PPRuNe Forums - View Single Post - Helicopter pilots and the Art of Diplomacy
Old 12th Jun 2008, 05:45
  #14 (permalink)  
Join Date: Aug 2007
Location: UK
Posts: 13
Safety first

Like Paco, I first learned to say no in the military. I've lost count of the number of Field and General grade officers I've told that I couldn't do one thing or another because it's not safe. Once you trot that word out, everyone starts to have second thoughts. In my last assignment, I got in hot water a couple of times because I refused to fly overweight (we still did the mission, but with half as much cargo as they originally wanted to take) and refused to fly overwater without the required safety equipment onboard. In both instances, I was exonerated, but my name was mud and this led to me finally deciding to leave the service, a decision I have always regreted. Sometimes the result of saying no isn't that great.

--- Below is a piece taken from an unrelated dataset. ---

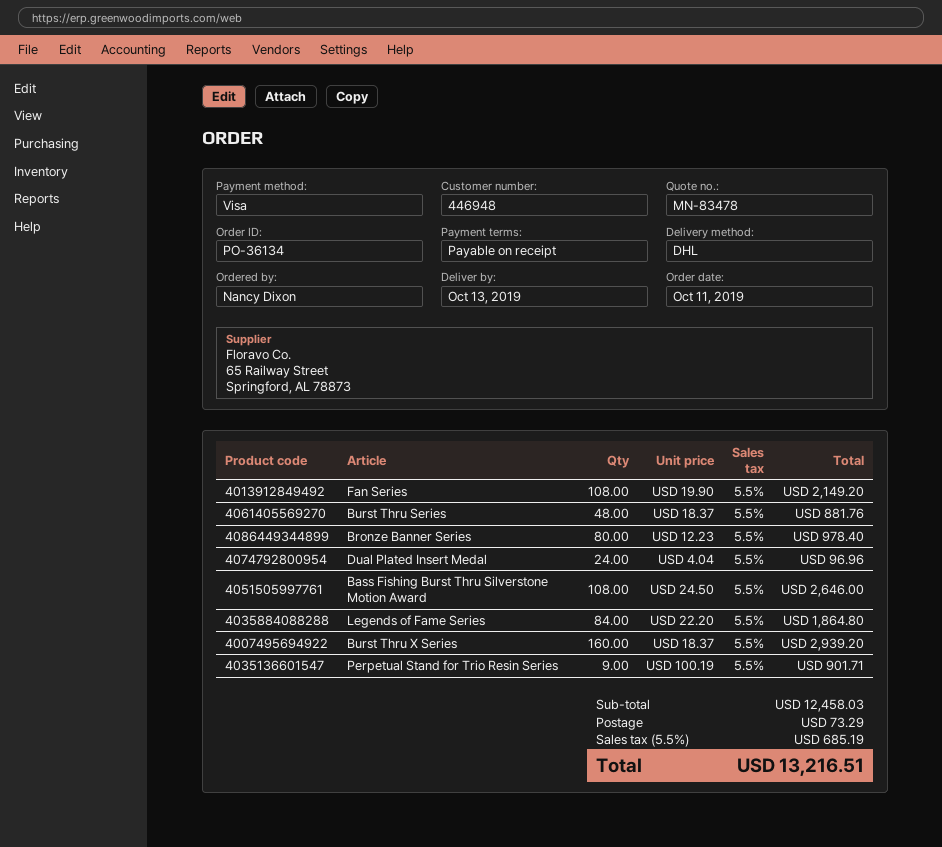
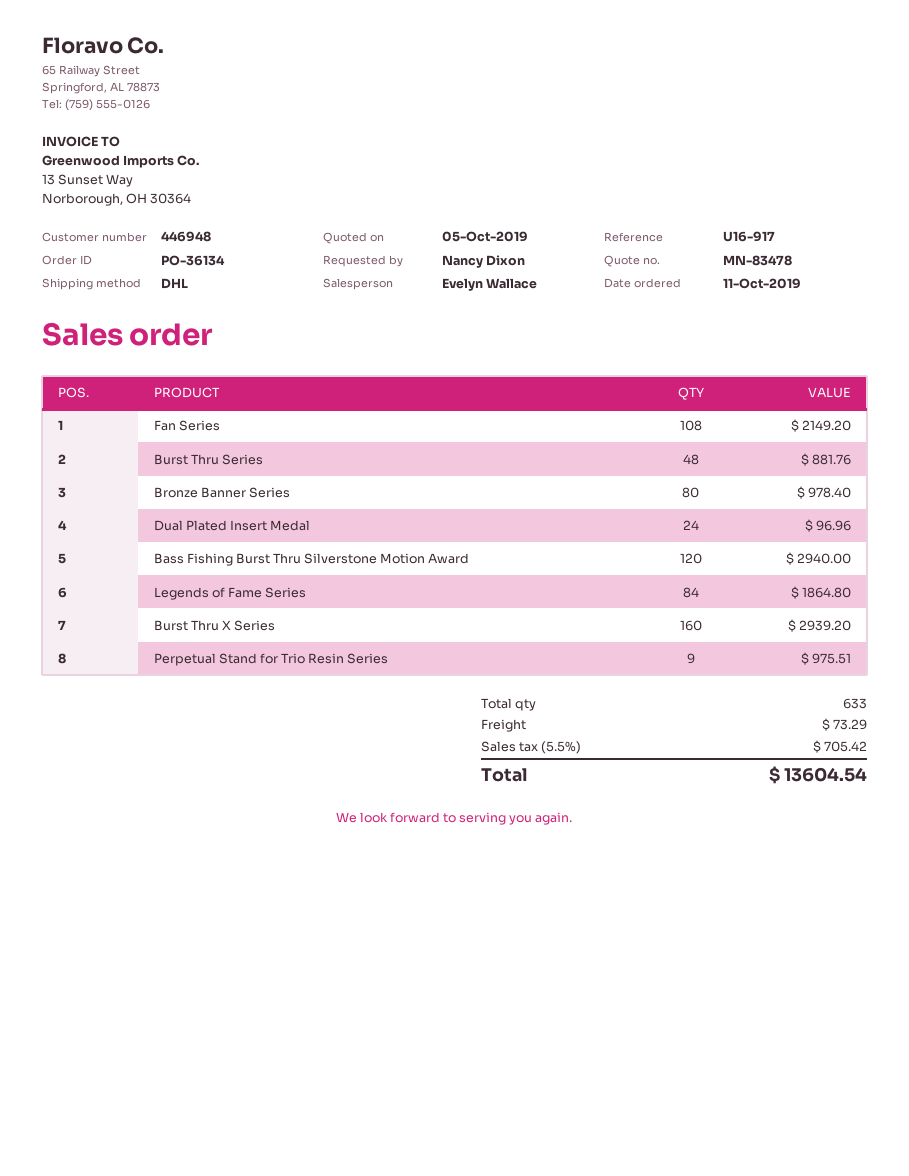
Bass Fishing Burst Thru Silverstone Motion Award: 108 for 2646.00 -> 120 for 2940.00
Perpetual Stand for Trio Resin Series: 9 for 901.71 -> 9 for 975.51
tax: 5.5% = 685.19 -> 5.5% = 705.42
total: 13216.51 -> 13604.54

I've been flying in the offshore business for years now and find the same rule applies, tell them it's not safe and they will back down immediately. As Chief Pilot, I would never ask a pilot to do something I wouldn't do myself, and if I have to duke it out with a client over a pilot's decision to turn down a request, so be it. I just tell them it's not safe and everything changes. To their credit, all of our past and present customers are really good about accepting the pilot in command's decision, and normally don't question it.

If reason will not prevail and you want to break the aircraft in a hurry, pull a circuit breaker or two. That will "fix" things in a hurry. The safety of the aircraft and it's passengers is ultimately the pilot in command's responsibility, but I've always been more inclined to worry about that guy in the front seat!